April 2, 2008 at 6:48 pm
Mama T
Also here via Kristen’s blog. What you are going through, I can only imagine, is the worst pain ever. How truly, truly awful for you and your family. If we could all together give you one endless hug, if might help us feel better that maybe we’ve helped you a tiny bit.
You will be on my mind today.
I am so sorry.
April 2, 2008 at 6:50 pm
emily
You are in my thoughts and I am sending warmth through the cosmos to you and your family. Take care.
April 2, 2008 at 6:56 pm
mumof4
I am so terribly terribly sorry. She is so beautiful. I hope in time you can remember the time you spent with her with fondness.

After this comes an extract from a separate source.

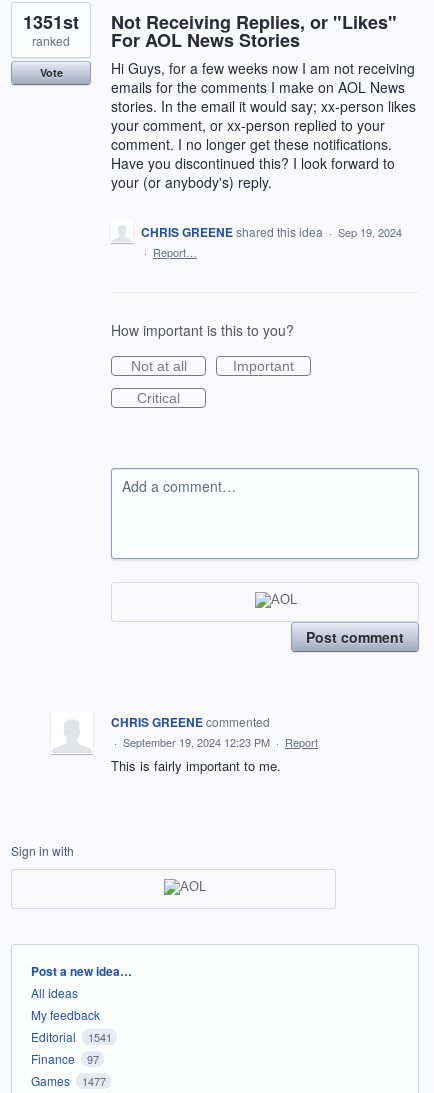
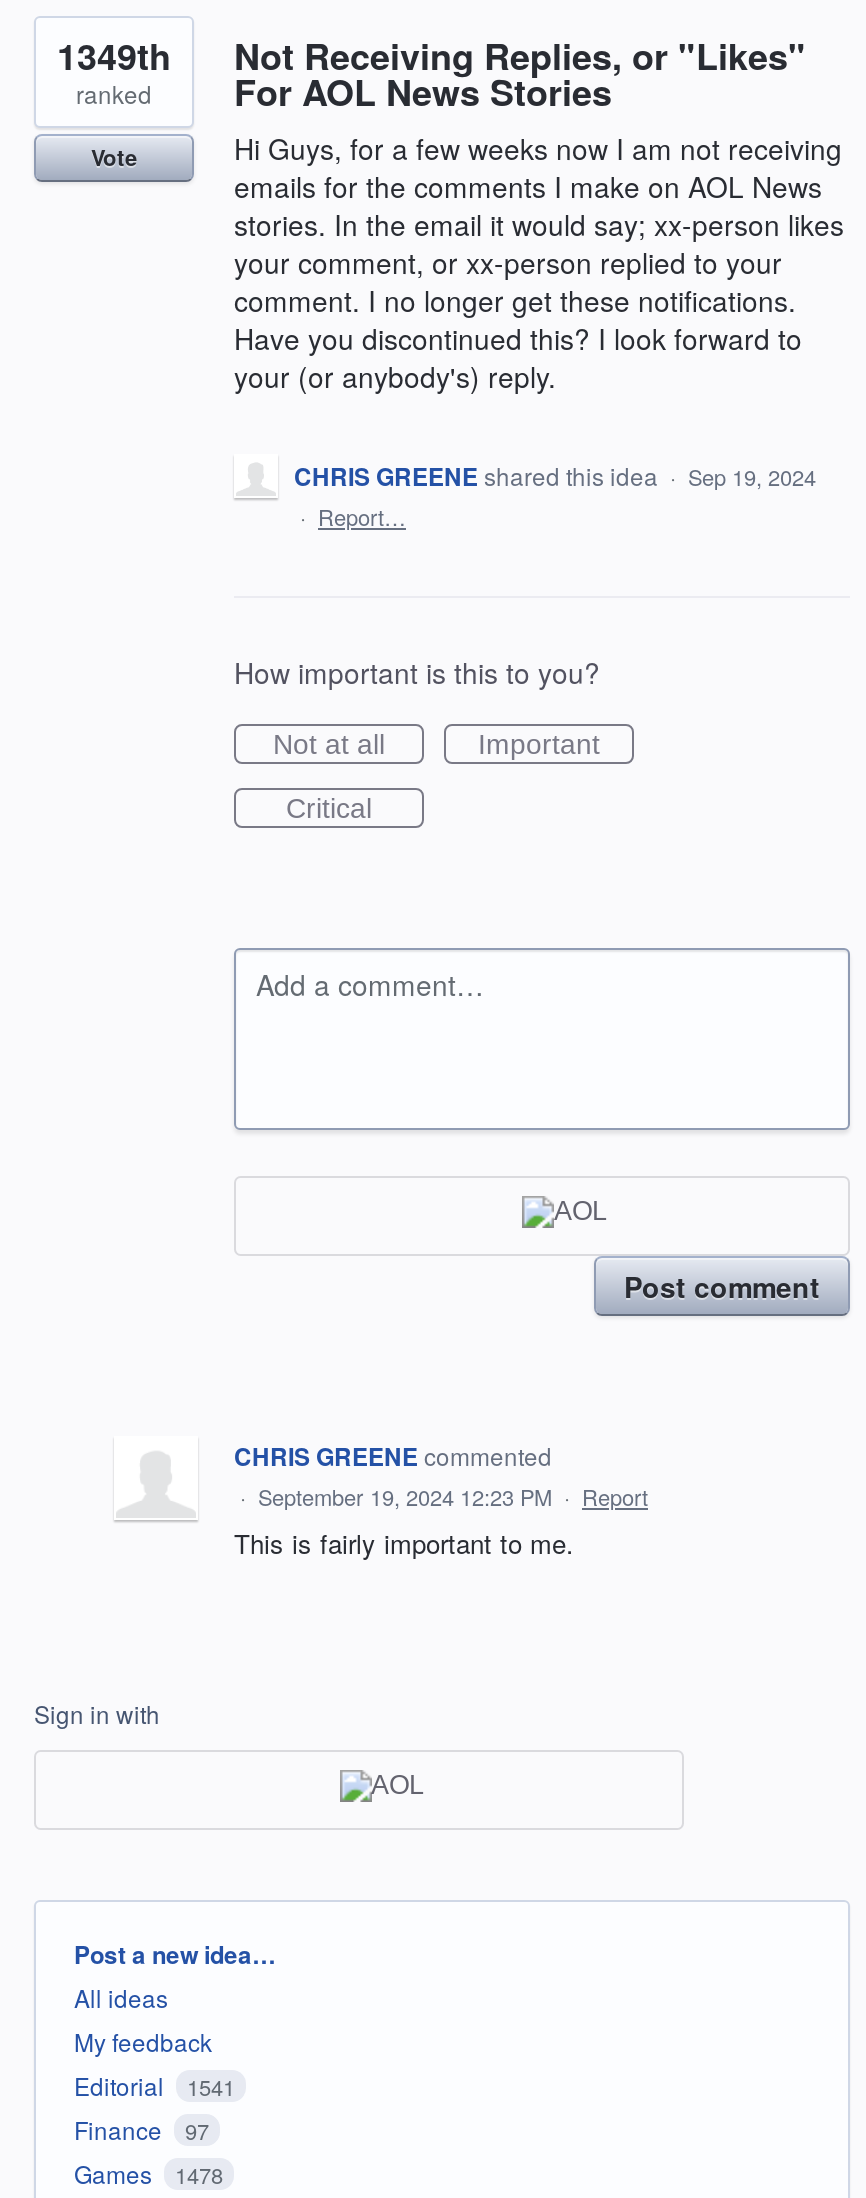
- 1351st Not Receiving Replies, or "Likes"
+ 1349th Not Receiving Replies, or "Likes"

- Games 1477
+ Games 1478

You will never forget but time may eventually start to heal.
April 2, 2008 at 7:04 pm
Keeks
I am so sorry for your huge loss.
April 2, 2008 at 7:05 pm
cj
I was sent this way via Kristen’s blog and though a stranger can offer little comfort, perhaps just knowing that you are in so many people’s thoughts and prayers will make the pain a little less heavy.
My family will light a candle in Sadie’s memory tonight.
April 2, 2008 at 7:07 pm
Colleen
I am the mom to an almost 5 month old baby girl who I call my “Cookie Magee” aka Alexandra. I cannot for 1 second even fathom the grief you are experiencing. I am at a loss for words and no matter what anyone says I cannot imagine time healing this wound nor can I imagine saying anything that could even come close to comforting you. Your baby girl is your heart and she will always be with you. See her in every butterfly that visits you and feel her love in every breeze that blows. Love her forever and until you meet her again. She will be forever your daughter, your munchie your birdie.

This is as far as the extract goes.